The two events that drew the most attention in 2010, both of which occurred at year-end, were reports from the FTC and the Department of Commerce.  Below is a brief summary of those two reports and other issues drawing attention in the past year:

(1) FTC Issues Long-Awaited Consumer Privacy Policy Report

On December 1, the FTC published the Protecting Consumer Privacy in an Era of Rapid Change: A Proposed Framework for Businesses and Policy Makers

The FTC’s press release provides a summary of the preliminary report.  The best practices framework recommended in the preliminary report for businesses that collect or use consumer data include:

  • simplifying choices for consumers, providing consumers with greater transparency, and following the Fair Information Practice Principles;
  • creating a “Do Not Track” mechanism to give consumers a choice to avoid online tracking;
  • extending protection to information collected offline;
  • dispensing with the distinction between PII and non-PII because technology allows data fragments to be pieced together; and
  • a “Privacy by Design” concept for businesses.

The preliminary report did not change the FTC’s continued focus on self-regulation.  Finally, the preliminary report contained an appendix with 64 questions on which it invited comment by January 31, 2011.  A final report will be issued later in 2011 based on the comments. 
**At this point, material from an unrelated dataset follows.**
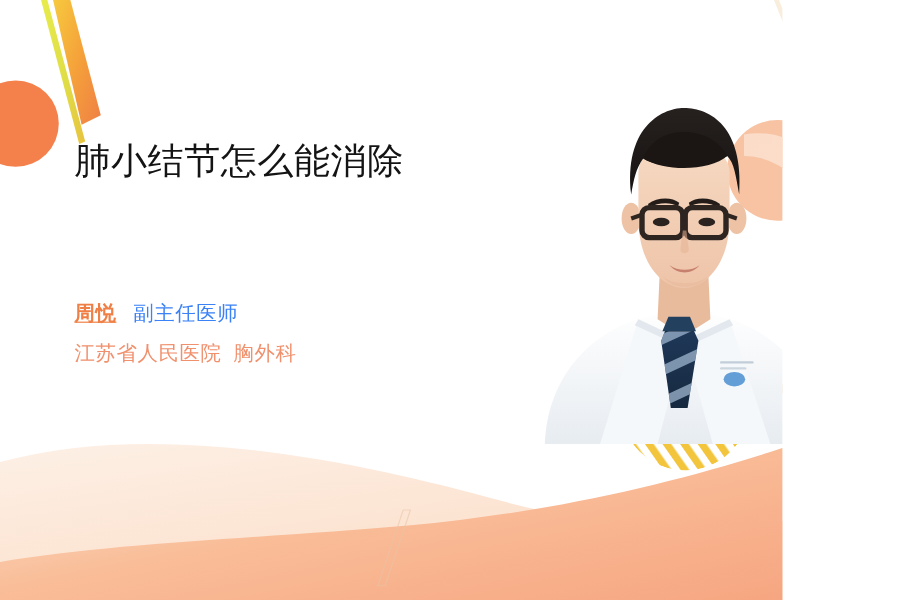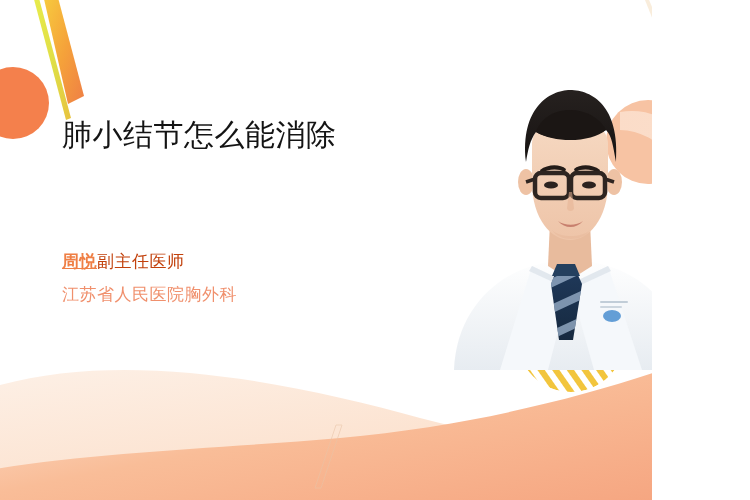"副主任医师" .doctor-title { color: #c2410c -> #3b82f6; margin-left: none -> 14px }
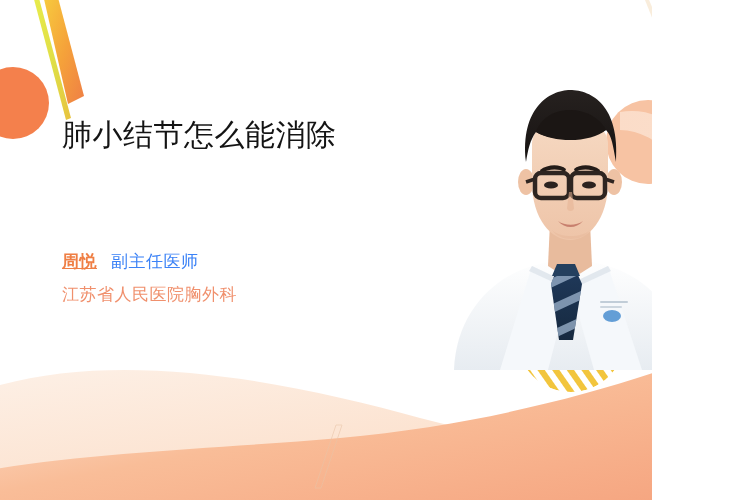"胸外科" .hospital-dept { margin-left: none -> 10px }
 (2) Department of Commerce Calls for a “Privacy Bill of Rights”

On the heels of the FTC’s preliminary report, the Department of Commerce Internet Policy Task Force released a green paper titled: Commercial Data Privacy and Innovation in the Internet Economy: A Dynamic Policy Framework.  The press release contains a summary.

The Baker Hostetler Data Privacy Monitor covered this green paper here.  The four broad policy recommendations of the task force are:

  • Enhance consumer trust online through recognition of revitalized Fair Information Practice Principles.
  • Encourage the development of voluntary, enforceable privacy codes of conduct in specific industries through collaborative efforts of multi-stakeholder groups, the FTC, and a Privacy Policy Office within the Department of Commerce.
  • Encourage global interoperability.
  • Ensure nationally consistent security breach notification rules.

(3) Behavioral Advertising Opt-Out Icon

As reported by the Baker Hostetler Data Privacy Monitor, a behavioral advertising industry group proposed a Self-Regulatory Program for Online Behavioral Advertising, which features an “Advertising Option Icon” that can be placed near online ads that collect data used to conduct behavioral advertising.  Users who click on the icon will receive a disclosure statement about the data collection and use practices associated with the ad along with the ability to opt-out of being tracked.

(4) Social Media

  • Facebook faced several privacy issues, including an FTC complaint regarding its privacy policy, details of 100 million Facebook users were published online, and questions from U.S. Senators.
  • Google apologized for collecting about 600 gigabytes of data snippets captured from e-mails and browsing history from Wi-Fi networks in more than 30 countries.
  • In the first FTC action against a social network service, Twitter settled charges that it deceived consumers and put their privacy at risk by failing to safeguard their personal information.

 (5)  HHS/HIPAA/HITECH

  • White House Forms New Subcommittee to Review Online Privacy Issues
  • HHS Withdraws Draft Of Final HIPAA Breach Notification Rule

(6) Massachusetts Data Security Regulations

Massachusetts’ aggressive new data security regulations (201 CMR 17.00 et seq.), which became effective on March 1, 2010, contain broad and imposing mandates that go further than any other state law or regulation.  Even companies that have no facilities or personnel in Massachusetts must comply with the strict mandates if they maintain personal information of any Massachusetts resident in connection with providing goods or services. 

All businesses covered by the statute must institute a written information security program.  That program must, among other things:

  • Designate an employee to maintain the security program;
  • Identify and evaluates internal and external security risks;
  • Impose disciplinary measures for violations of the program rules;
  • Oversee third-party service providers;
  • Require regular monitoring and updating of the program; and
  • Documents responsive actions taken in connection with any breach of security.

For many business, the most difficult compliance issues arises from the encryption mandates of 201 CMR 17.04, which requires the encryption of: (1) laptops containing personal information that leave the businesses premises; (2) personal information transmitted across the Internet or wirelessly; and (3) backup tapes on a prospective basis.